-- REQUIREMENT --
Please, without any pictures, set down exactly the part of the listing below that opens with the line containing "- Relay to Arduino" and closes with the line containing "have just changed".

-- RECORDED DATA --
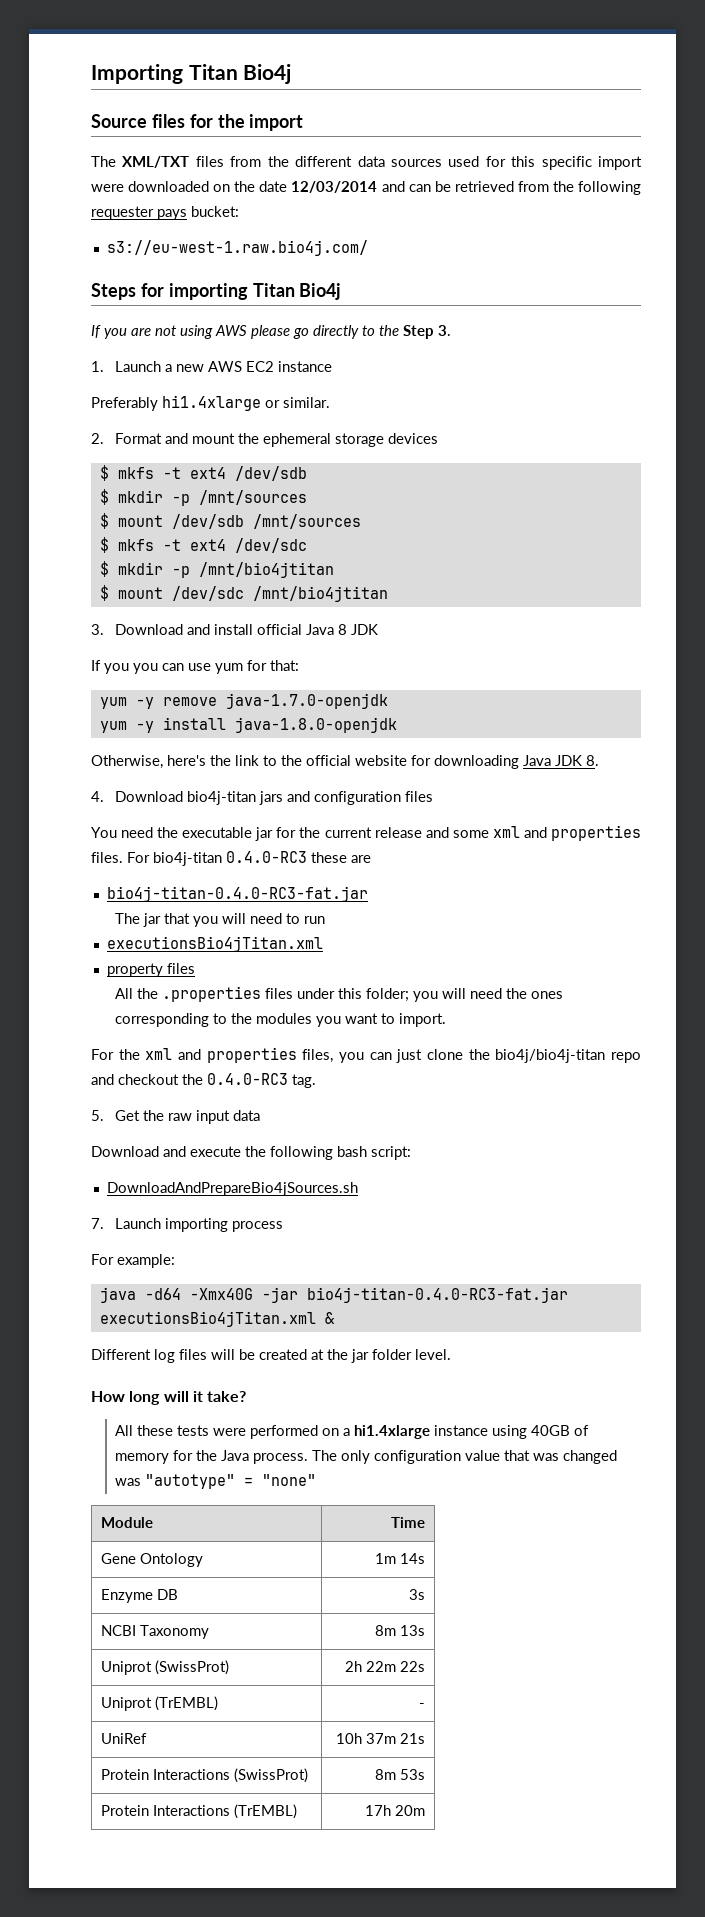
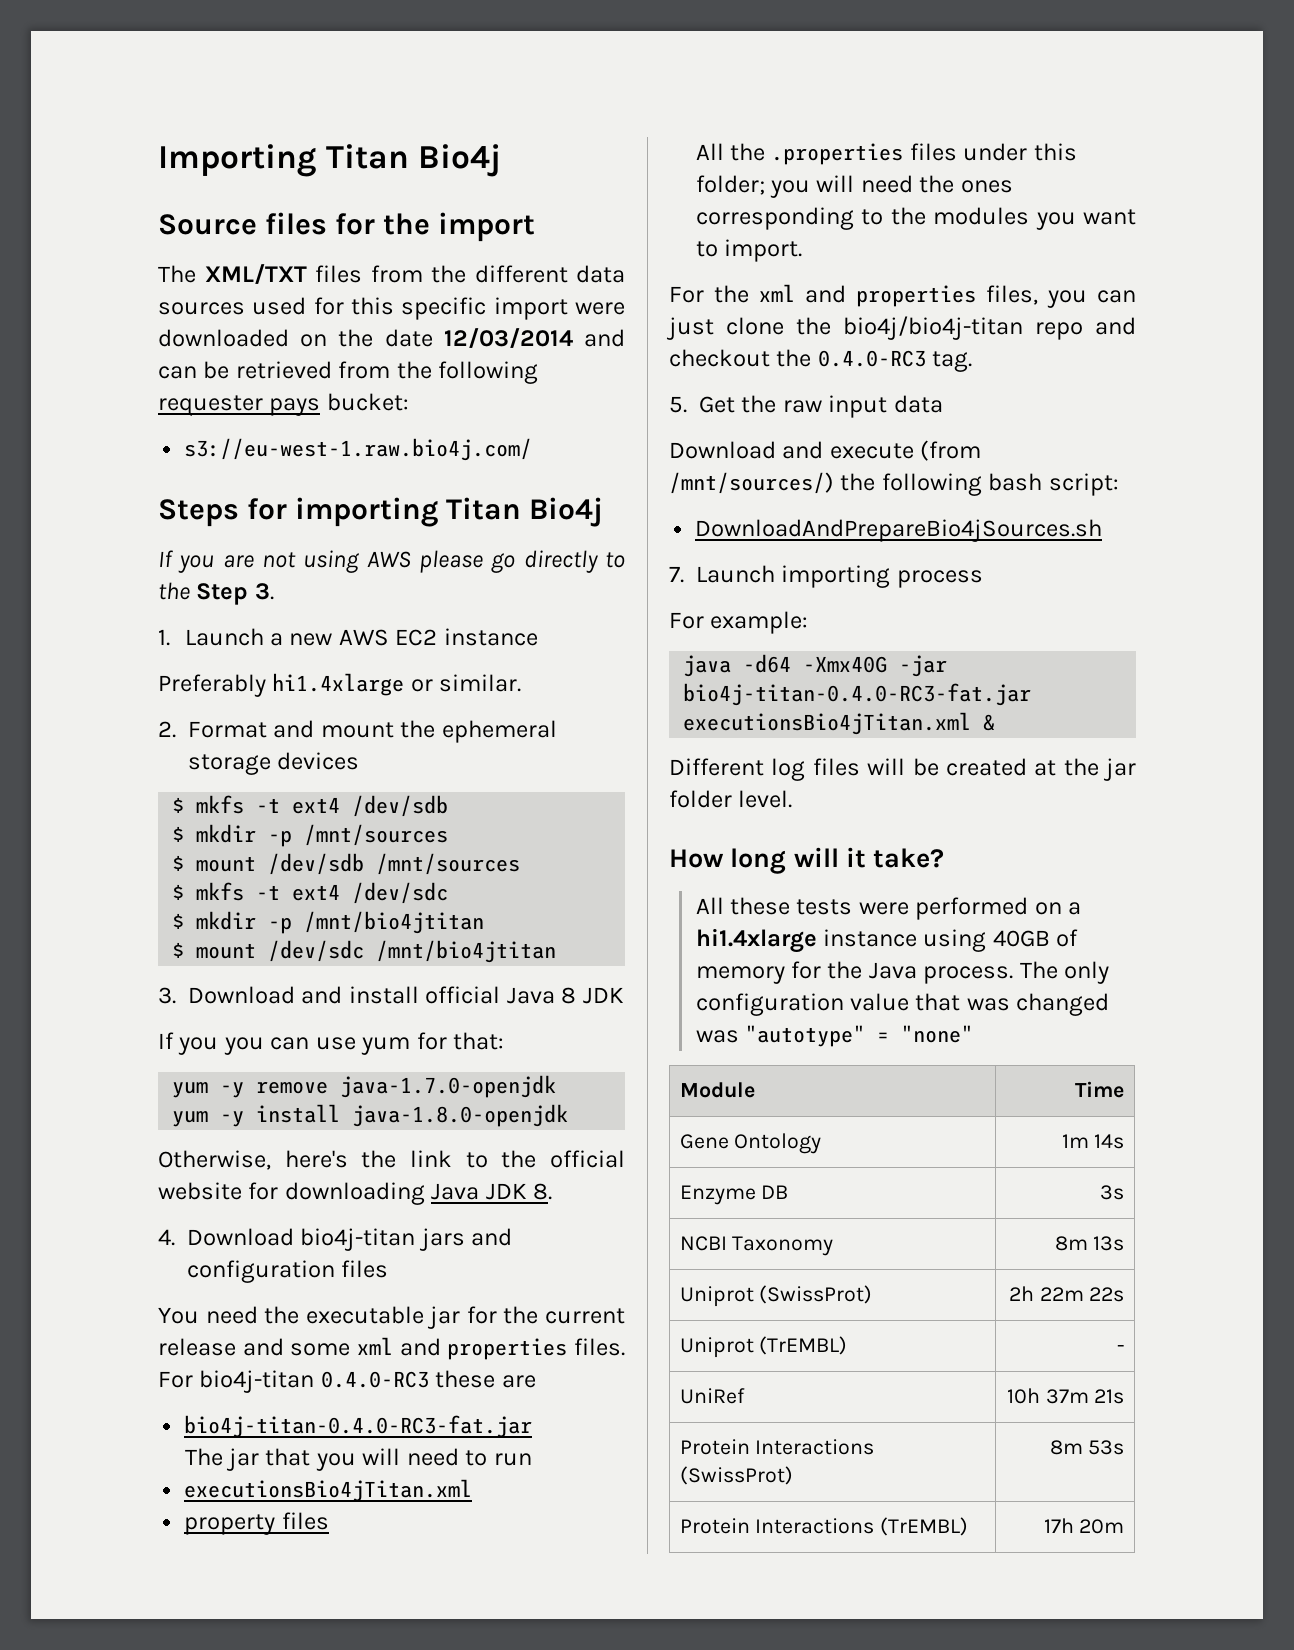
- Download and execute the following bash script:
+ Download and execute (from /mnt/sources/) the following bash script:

...

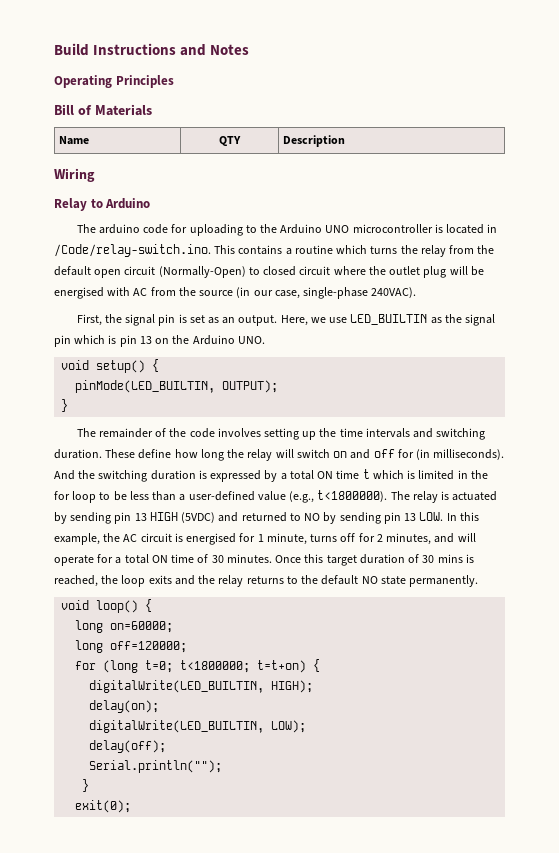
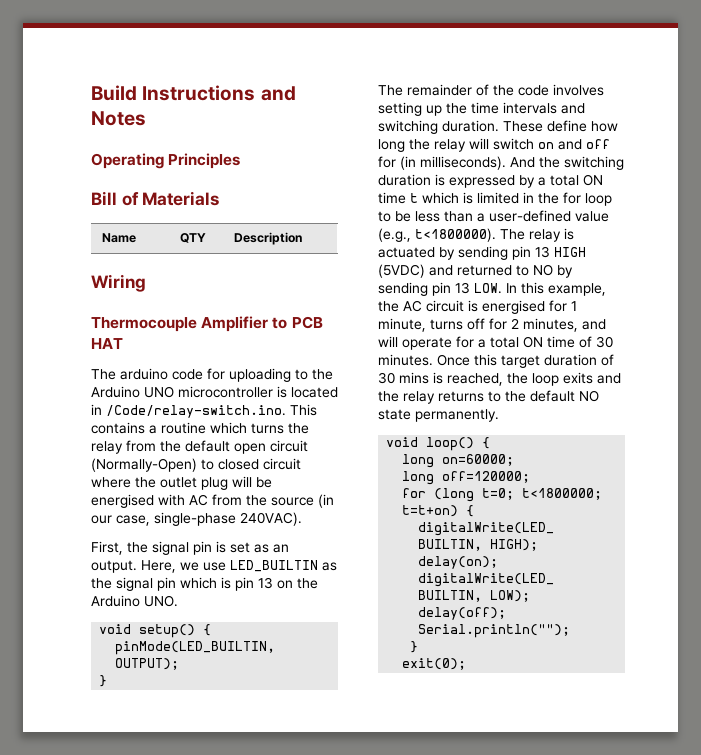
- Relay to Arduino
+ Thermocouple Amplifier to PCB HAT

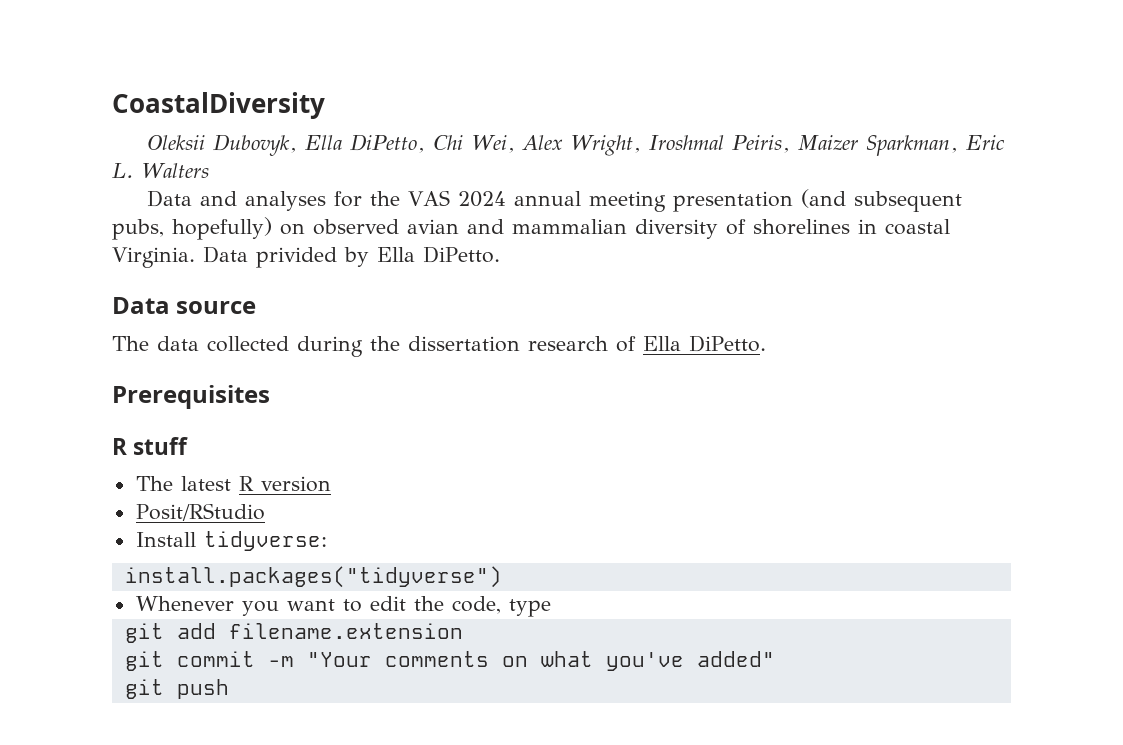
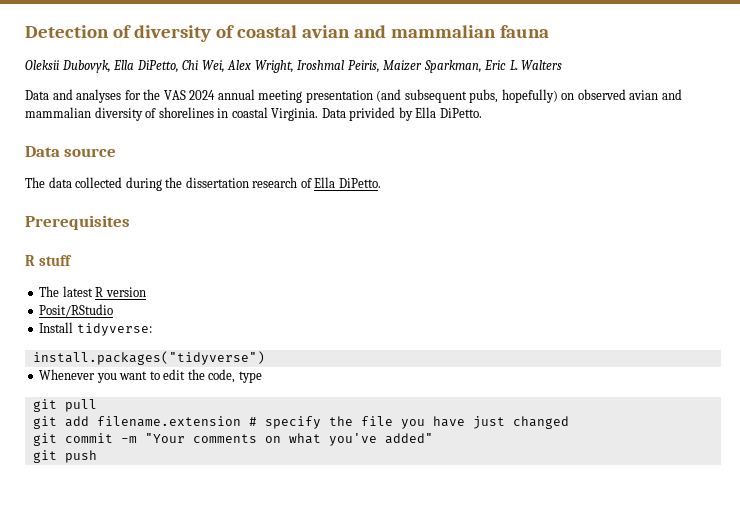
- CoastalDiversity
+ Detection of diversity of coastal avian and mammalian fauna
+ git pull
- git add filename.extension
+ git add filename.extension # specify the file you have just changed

-- ANSWER SECTION --
- Relay to Arduino
+ Thermocouple Amplifier to PCB HAT

- CoastalDiversity
+ Detection of diversity of coastal avian and mammalian fauna
+ git pull
- git add filename.extension
+ git add filename.extension # specify the file you have just changed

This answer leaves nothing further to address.